Caspar David Friedrich's Man and Woman Contemplating the Moon, 1818/1824.
Photo: Staatliche Museen zu Berlin
Good
stuff, bad weather. "Whenever a storm with thunder and lightning moved
over the sea he would hurry out to the top of the cliffs as if he had a pact of
friendship with the forces of nature, or even go on into the oakwood where the
lightning had split a tall tree from top to bottom, and murmur, 'How great, how
mighty, how wonderful!'" Thus a friend remembered the wanderings of Caspar
David Friedrich, as a young painter on the island of Rügen in 1802. Man among
the unchained elements, drawing a sense of his own mingled littleness and
grandeur from their convulsion: it is the archetype of Romantic scenarios,
Byron on the ocean, Turner in the Alps, and any number of alert, soulful young
German idealists contemplating their travels north to the Baltic or south to
the Bay of Naples.
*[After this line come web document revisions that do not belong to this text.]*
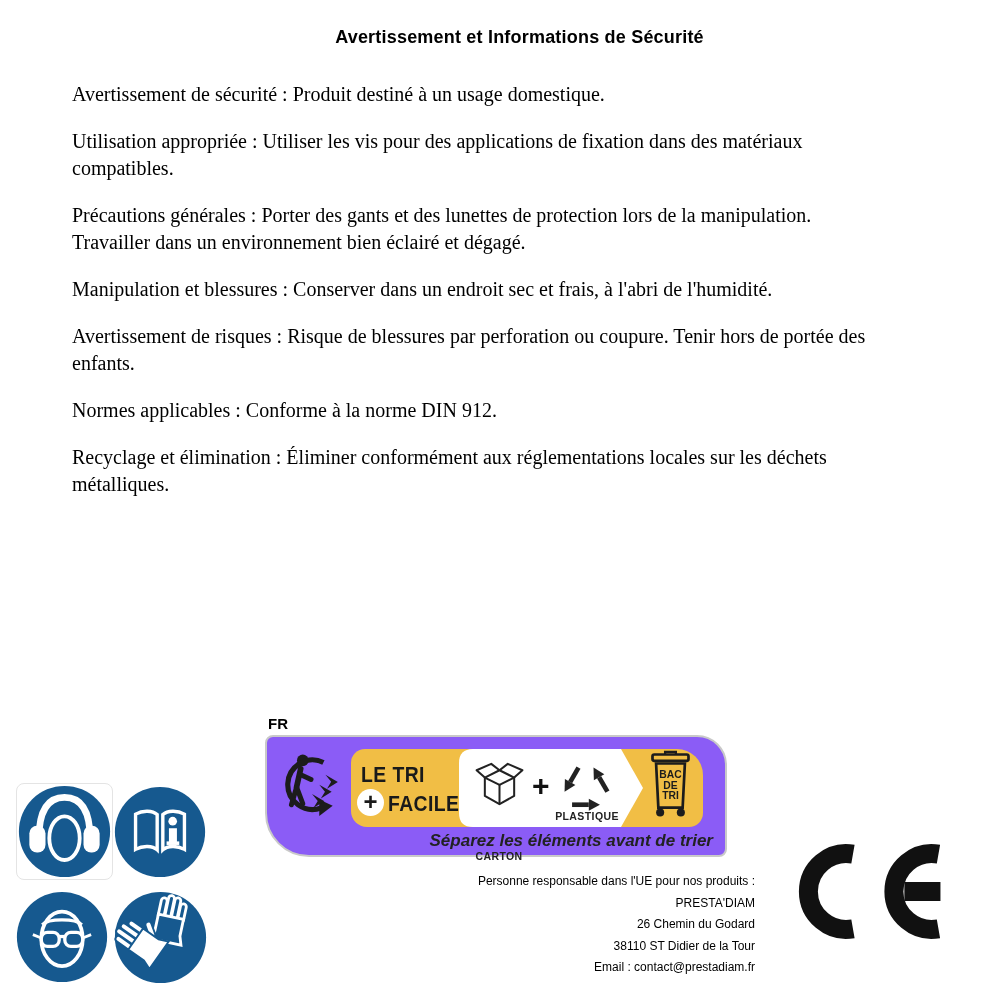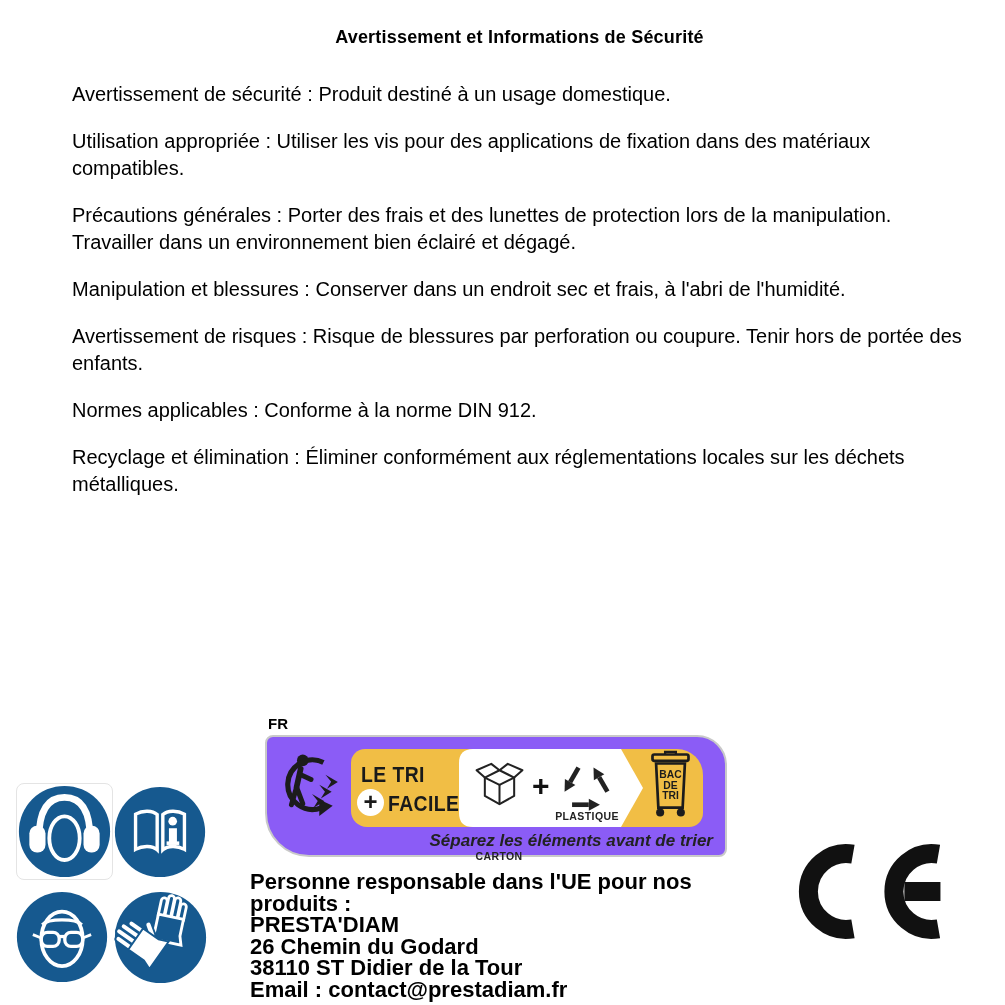--- a/index.html
+++ b/index.html
@@ -8,7 +8,7 @@
   .title{position:absolute;top:27px;left:0;width:100%;text-align:center;
          font-size:18px;font-weight:bold;letter-spacing:.2px;padding-left:17px;}
   .body-text{position:absolute;left:72px;top:81px;width:933px;}
-  .body-text p{margin:0 0 20px 0;font-size:20px;line-height:27px;white-space:pre;}
+  .body-text p{margin:0 0 20px 0;font-size:20px;line-height:27px;white-space:pre;font-family:Liberation Serif, serif;}
   
   .icons{position:absolute;left:15px;top:783px;width:215px;height:212px;}
   .icon{position:absolute;}

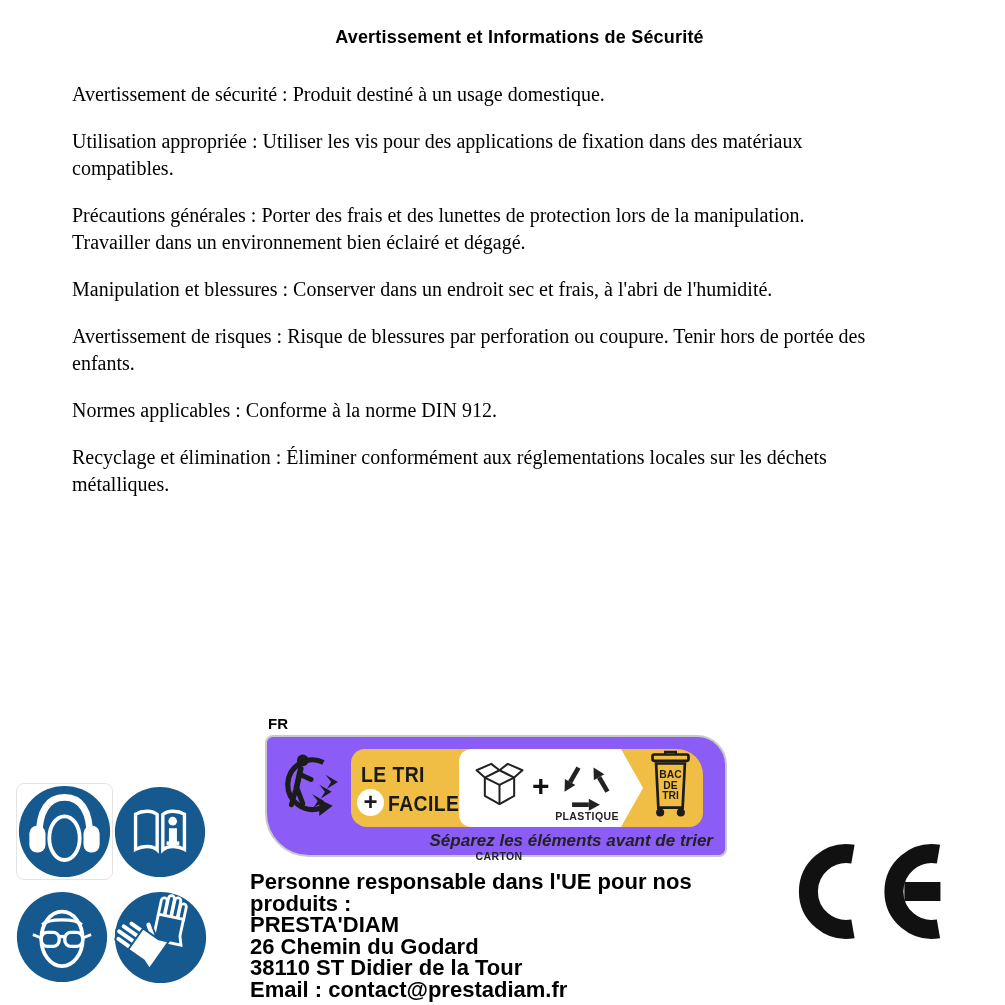--- a/index.html
+++ b/index.html
@@ -61,7 +61,7 @@
     <p>Avertissement de sécurité : Produit destiné à un usage domestique.</p>
     <p>Utilisation appropriée : Utiliser les vis pour des applications de fixation dans des matériaux
 compatibles.</p>
-    <p>Précautions générales : Porter des frais et des lunettes de protection lors de la manipulation.
+    <p>Précautions générales : Porter des gants et des lunettes de protection lors de la manipulation.
 Travailler dans un environnement bien éclairé et dégagé.</p>
     <p>Manipulation et blessures : Conserver dans un endroit sec et frais, à l'abri de l'humidité.</p>
     <p>Avertissement de risques : Risque de blessures par perforation ou coupure. Tenir hors de portée des

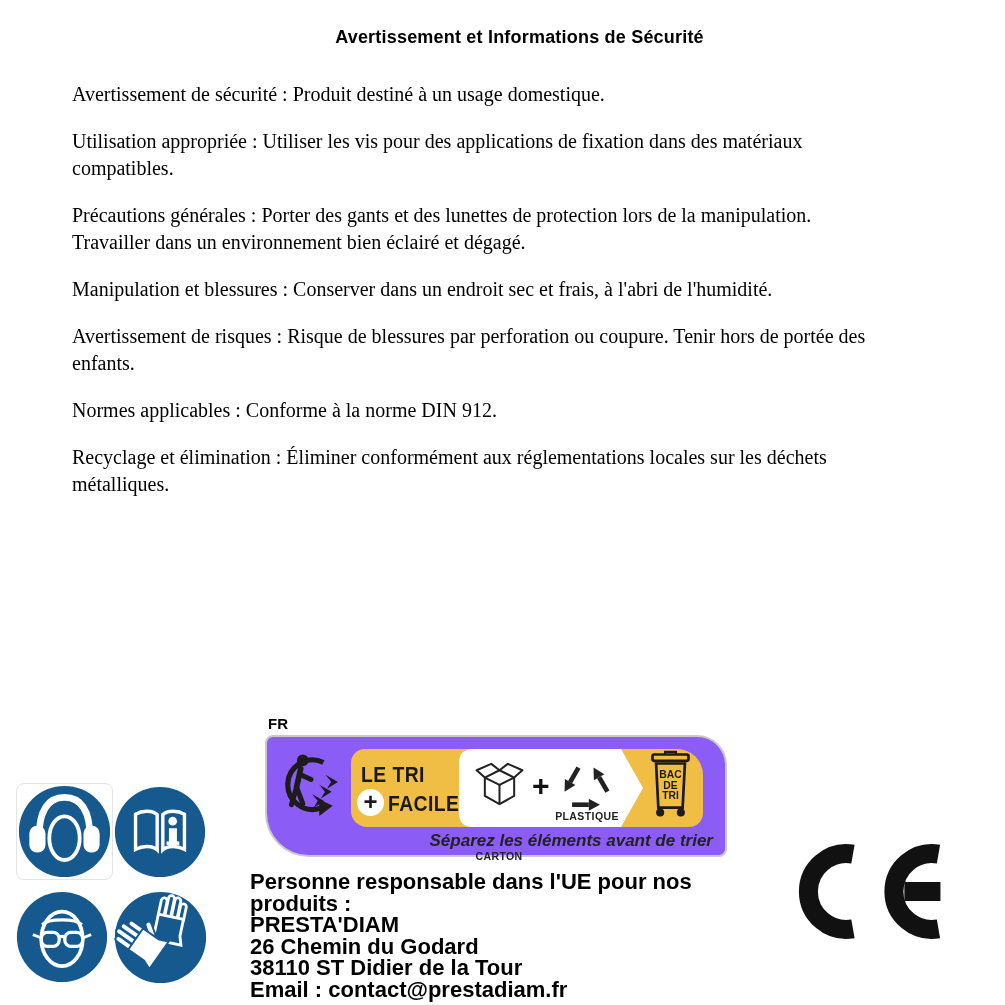--- a/index.html
+++ b/index.html
@@ -44,8 +44,8 @@
   .tagline{position:absolute;right:12px;top:94px;font-size:17px;font-style:italic;
            font-weight:bold;color:#222;}
   
-  .responsible{position:absolute;left:250px;top:871px;width:505px;text-align:left;
-               font-weight:bold;font-size:22px;line-height:21.5px;}
+  .responsible{position:absolute;left:250px;top:871px;width:505px;text-align:right;
+               font-weight:normal;font-size:12px;line-height:21.5px;}
   
   .ce{position:absolute;left:797px;top:842px;width:190px;height:99px;}
   .ce svg{display:block;width:100%;height:100%;}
Romanticism was the primal urge of high German culture in
the early 19th century. Nowhere can the force of this, as reflected in
painting, be better appreciated at present than in Dublin, where the National
Gallery of Ireland is celebrating its 150th anniversary with a wonderful loan
show from the Nationalgalerie in Berlin, A German Dream: Masterpieces of
Romanticism .
It
sometimes happens that a great cultural movement goes hand in hand with the
self-discovery of the country in which it takes place, and so it was with
German Romantic painting. The early 19th century in Germany was tough on
intellectuals; in the wake of the Napoleonic wars and the Congress of Vienna
came a fierce persecution of democratic ideas and those who held them, so that
to assert one's "German-ness" as an artist, one's allegiance to folk
culture and local history, was in some ways a radical act. If a painter
portrayed himself or others in altdeutsch (old-fashioned German) costume, that
too was a political statement. Gothic was traditional, Greek was modern.
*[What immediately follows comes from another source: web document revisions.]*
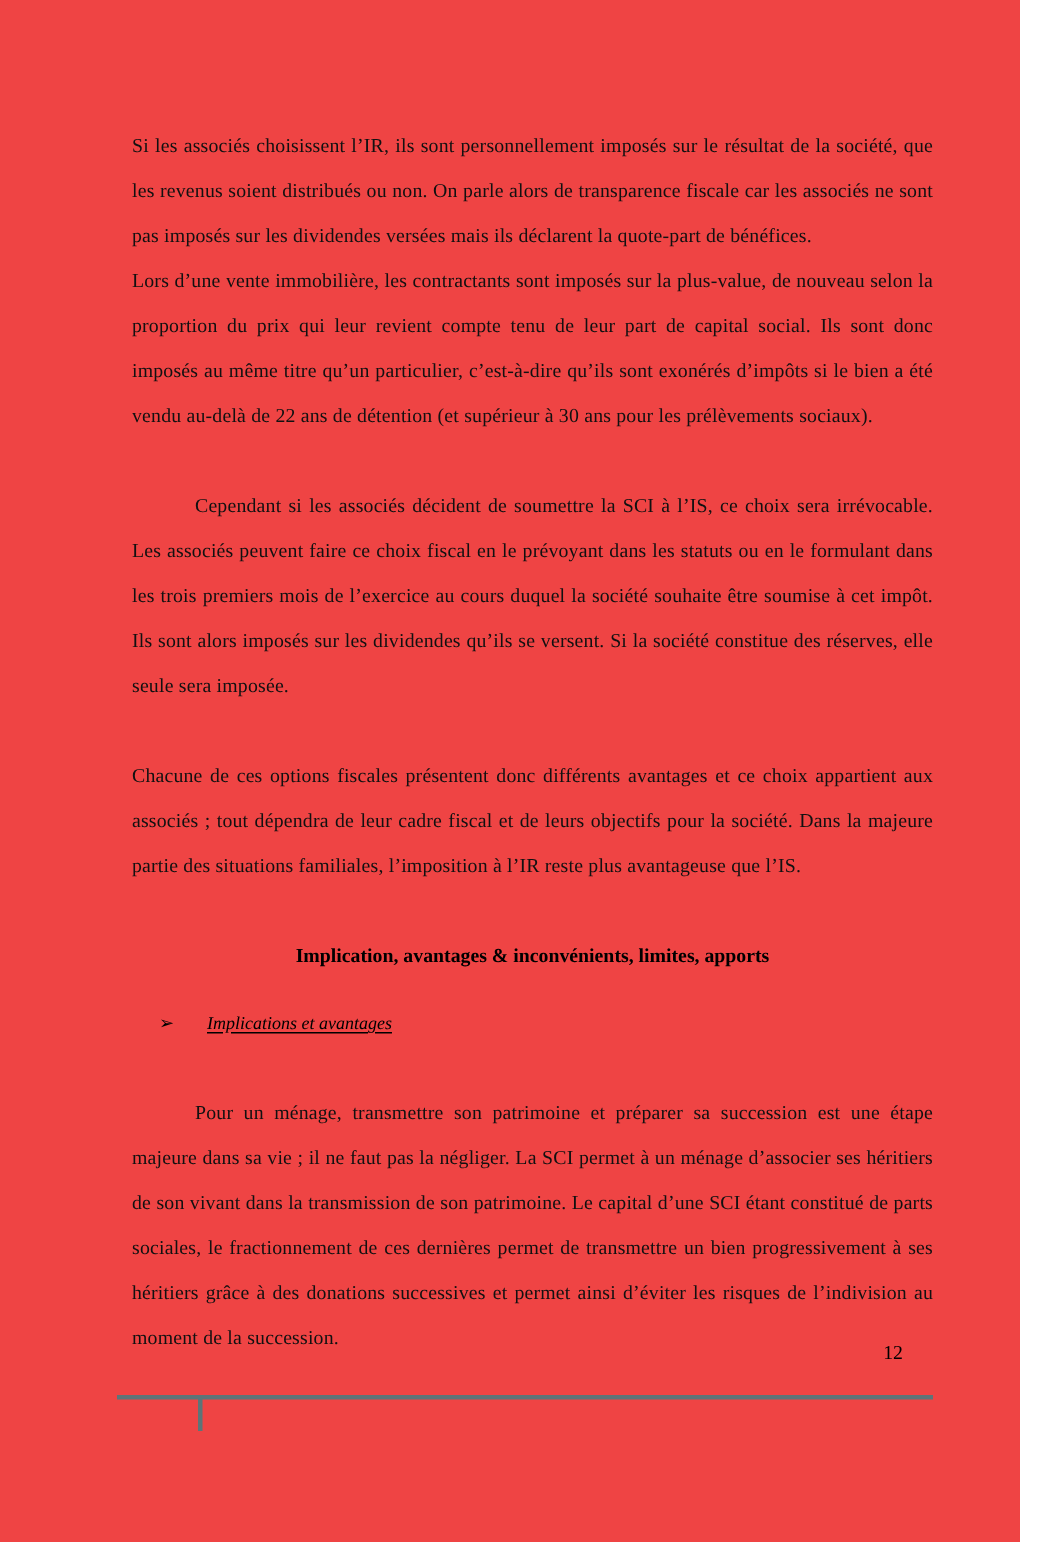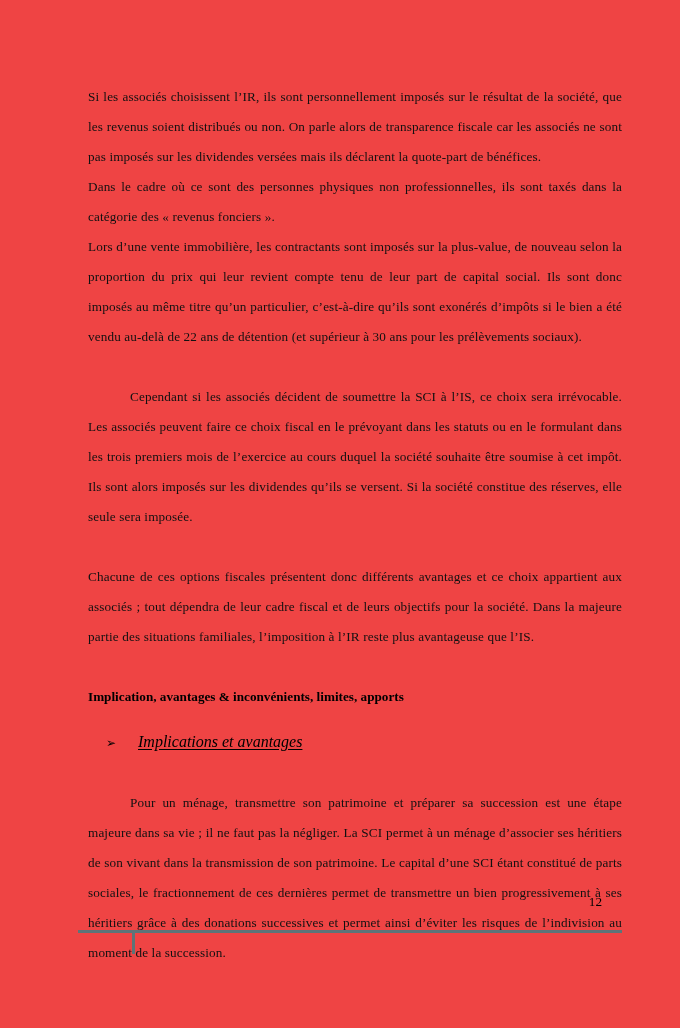--- a/index.html
+++ b/index.html
@@ -106,7 +106,6 @@
   <div class="doc-body">
 
     <p class="para">Si les associés choisissent l’IR, ils sont personnellement imposés sur le résultat de la société, que les revenus soient distribués ou non. On parle alors de transparence fiscale car les associés ne sont pas imposés sur les dividendes versées mais ils déclarent la quote-part de bénéfices.</p>
-    <p class="para">Dans le cadre où ce sont des personnes physiques non professionnelles, ils sont taxés dans la catégorie des « revenus fonciers ».</p>
     <p class="para">Lors d’une vente immobilière, les contractants sont imposés sur la plus-value, de nouveau selon la proportion du prix qui leur revient compte tenu de leur part de capital social. Ils sont donc imposés au même titre qu’un particulier, c’est-à-dire qu’ils sont exonérés d’impôts si le bien a été vendu au-delà de 22 ans de détention (et supérieur à 30 ans pour les prélèvements sociaux).</p>
 
     <div class="gap-line"></div>

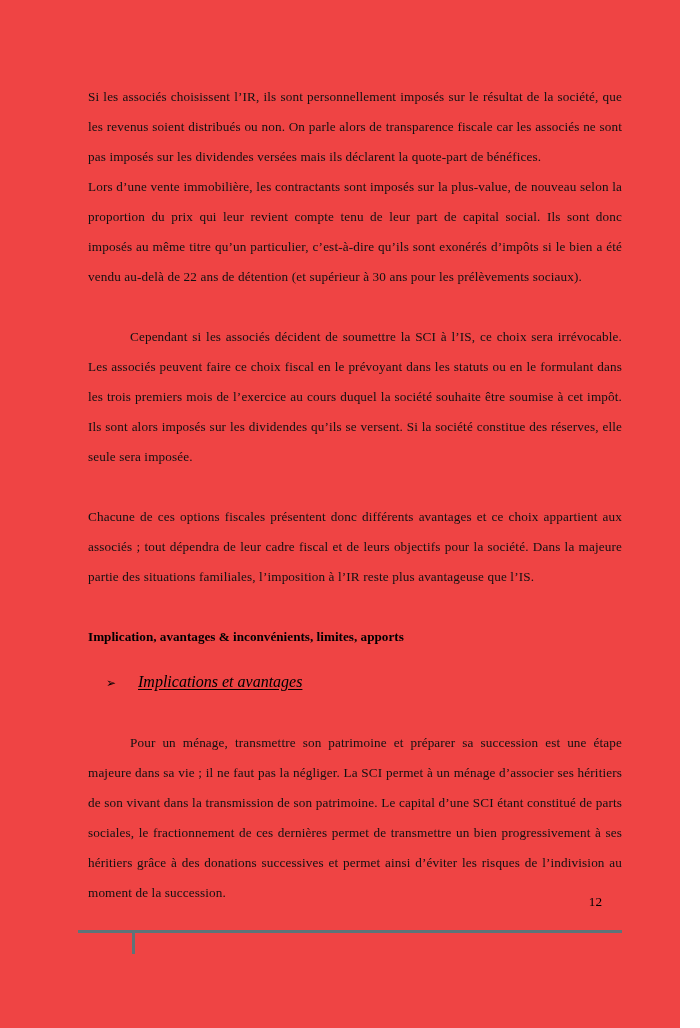--- a/index.html
+++ b/index.html
@@ -48,7 +48,7 @@
     font-size: 13.2px;
     font-weight: bold;
     line-height: 30px;
-    text-align: left;
+    text-align: center;
     color: #000000;
   }
   .bullet-row {

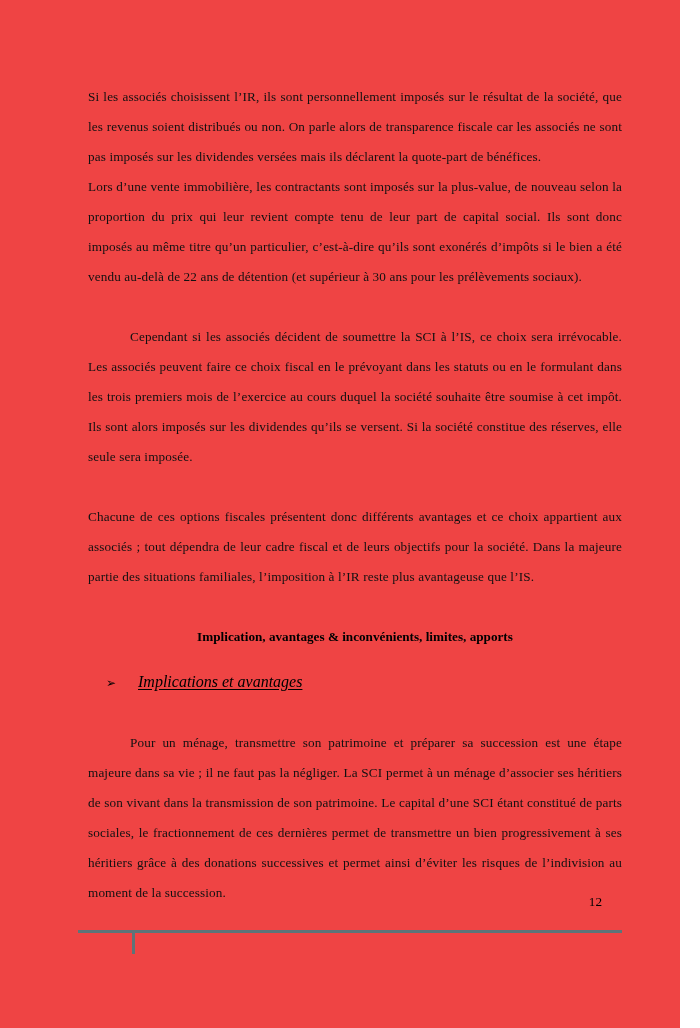--- a/index.html
+++ b/index.html
@@ -65,7 +65,7 @@
     color: #000000;
   }
   .bullet-text {
-    font-size: 16px;
+    font-size: 12px;
     font-style: italic;
     text-decoration: underline;
     text-underline-offset: 2px;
"We are not Greeks any more," wrote Goethe, and the implications of
this thought went deep.
You
see them, for instance, in the extraordinary landscapes with Gothic churches,
attended by devout pilgrimages from the whole region, back-lit in all their
staggering complication of tracery, by the architect Karl Friedrich Schinkel
(1781-1841). Beyond comparison the greatest neo-classical German architect of
the 19th century, Schinkel simply vaporised the boundaries between the classic
and Romantic sensibilities; Prussia might think of itself, through his
architecture, as a reborn Doric Greece, but his paintings equally celebrate the
nationalist continuity of the Gothic past.
You
can see Schinkel's paintings as a call to nationalist self-confidence. But
there was also an inwardness, whispering and pleading to be let out. So the
exemplary Romantic was partly an enraptured patriot and partly an exile within
his own culture. This chimed with the preferences of Romantic painting for the
wanderer, the solitary figure turning his back on his society to better
contemplate the distant moon, the silent bay or the landscapes of a foreign
land.
And
that was where Caspar David Friedrich came in, quiet, clear and (eventually)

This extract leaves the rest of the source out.